待小二喂好小侄子,只见年轻妇人冷着脸子指了指桌上的半碗焦黑的米饭,说道:“吃吧,别撑着你!”
“谢谢嫂子。”小二憨厚地笑了笑,忙端起焦黑的米饭,刚欲送到嘴边,只见一旁的小侄子突然伸手将小二手中的碗打翻,随即“咯咯”直笑。
“你这个败家玩意儿!好好的一个碗你都端不好,现在米饭都打翻了,你不用吃了!”年轻妇人霍地站起身,指着小二的鼻子就开始大声谩骂,将一旁的丈夫,直接无视。
“对不起嫂子,明天做生意卖的钱,我全交给你,我一分钱也不要了。”小二慌忙站起身道歉,但面对着桌面上以及地面上散落的米渣子,小二咽了咽口水,当即憨厚一笑:“就这样浪费掉怪可惜的,收起来还能吃。”
看着小二一点点地将脏米粒捡起,我心头不免一酸,真想上前将他那刁蛮嫂子狠揍一顿,但来的时候已经被师叔告诫,我不能干预所看到的一切,忍了忍,我只得继续看下去。
小二的哥哥,老脸憋得通红,终究还是忍不住劝慰道:“你看你,那碗明明是孩子调皮打翻的,怎么能是小二打翻的呢?他也辛苦一天了,让他吃点饭有什么可惜的?”
“哟!你这个做哥哥看不过去了是不是?出去喝了点猫尿就回来对老娘指手画脚,老娘还就不怕你!”妇人冷笑着说完,猛地在小二哥哥的面前重重地拍了一记桌子,震得桌面上的碗筷,“砰砰”脆响。
小二哥哥的脸色变了变,刚欲发泄的怒火,怎奈一瞬间消失无踪……“我又没说什么,你朝我置什么气?小二不是都将自己的那点值钱东西都给你了么?你还满意?”

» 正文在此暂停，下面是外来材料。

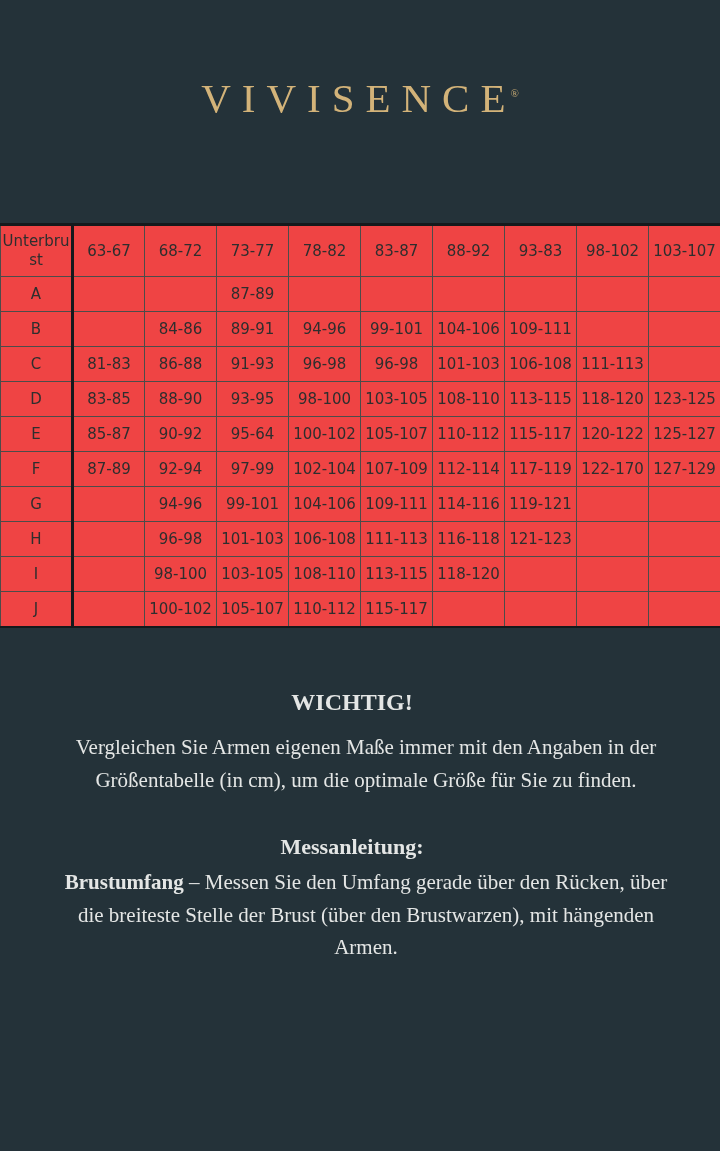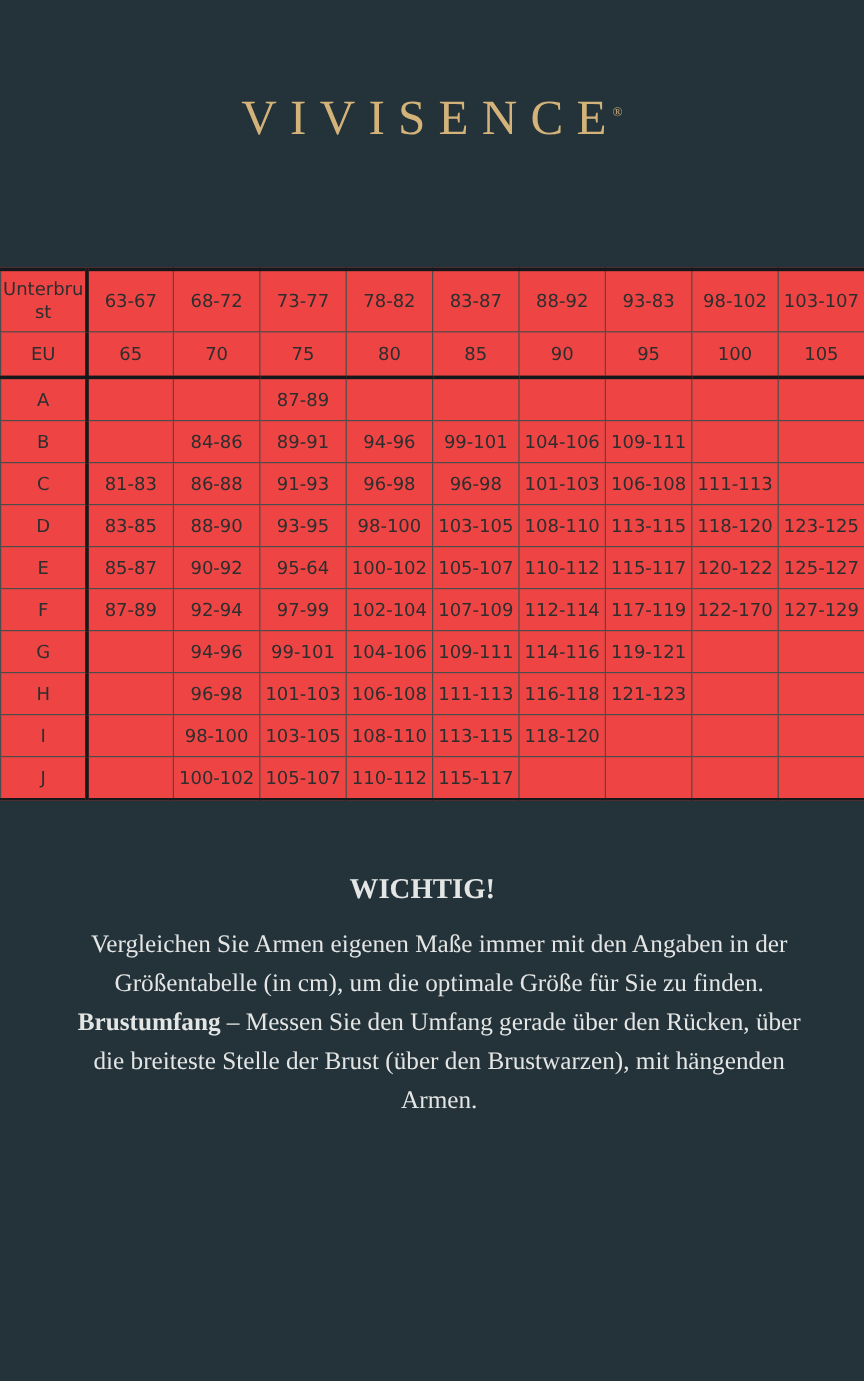"EU" tr.eu-row { html: <tr> <td>EU</td> <td>65</td> <td>70</td> <td>75</td> <td>80</td> <td>85</td> <td>90</td> <td>95</td> <td>100</td> <td>105</td> </tr> -> none }
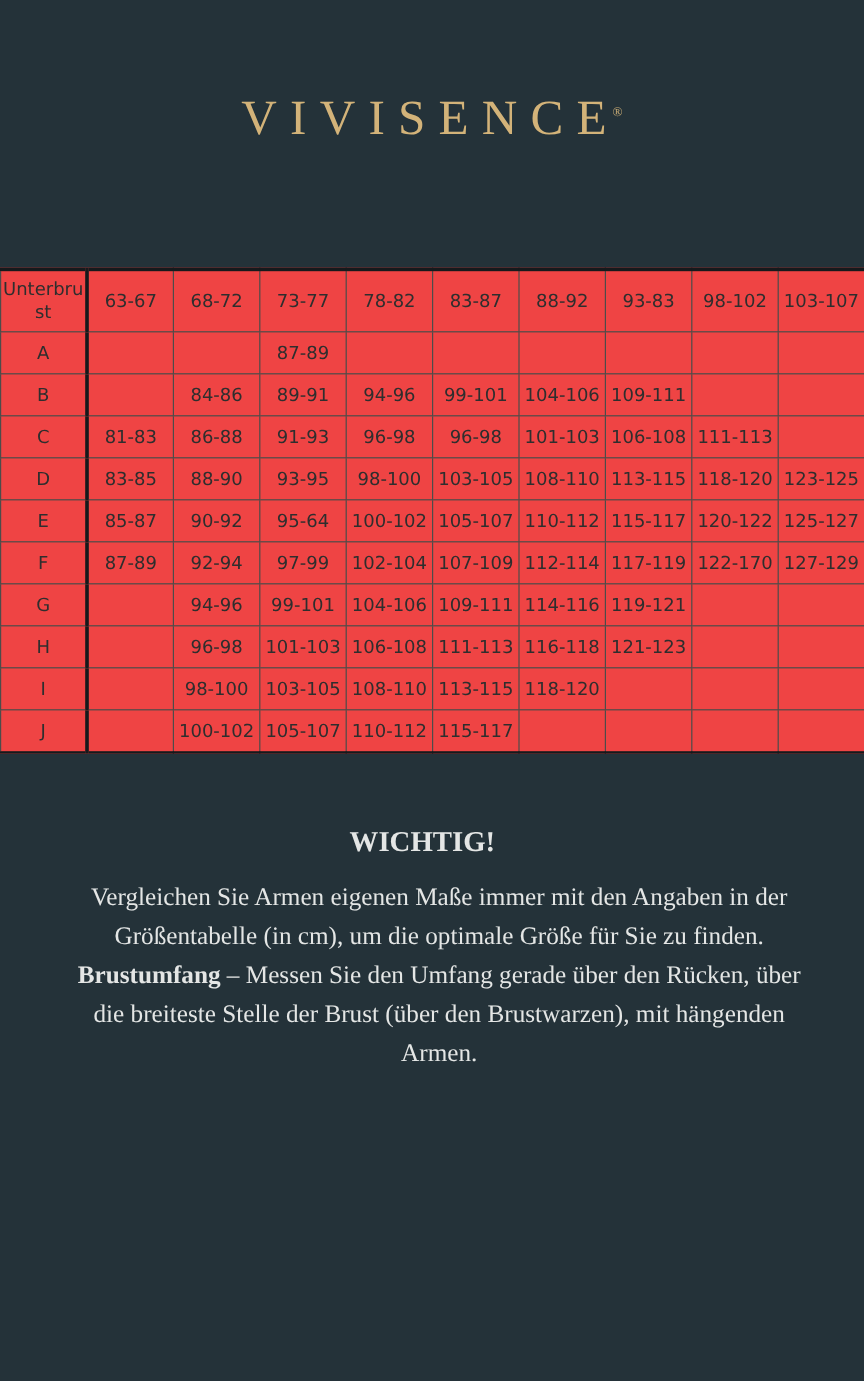"Messanleitung:" p.subtitle { html: none -> <p>Messanleitung:</p> }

听到小二哥哥这般说,妇人的脸色才算缓和几分,当即轻叹一声:“小二啊,不是嫂子故意刁难你,你也知道,咱们家穷,比不得外面的锦衣权贵,你哥哥又不争气,整天就知道吃喝嫖赌,这家业啊也被他败个差不多了,虽然今天你答应将你那三亩田卖出去贴补家用,但还是解不了燃眉之急啊……对了小二,你那屋,不是还有一头瘦驴子么?要不咱……”

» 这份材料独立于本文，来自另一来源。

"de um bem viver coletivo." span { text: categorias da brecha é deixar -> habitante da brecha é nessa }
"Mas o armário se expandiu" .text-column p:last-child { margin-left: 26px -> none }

“你行了!”小二的哥哥突然忍无可忍,起身大声叫道:“小二那点东西都被你祸祸个差不多了,现在要田没田,要钱没钱,就剩下那头瘦驴子你还想惦记,你是不是要逼死小二才算啊?”
“哎呀你这个没良心的啊!”突然,妇人双手一拍大腿,整个人坐在地上就开始撒泼起来,大声哭喊着:“你这个没良心的,我辛辛苦苦帮你操持这个家,你却在外面鬼混,每天回来不是喝醉酒就是饿的半死,再加上家里要养活这么多的大活人,一条狗还知道见人咬两声,你说说,小二一个嘴,他的那头小瘦驴子再一个嘴,早晚还不把咱们家吃穷了啊……这个家没法过了……呜呜呜……”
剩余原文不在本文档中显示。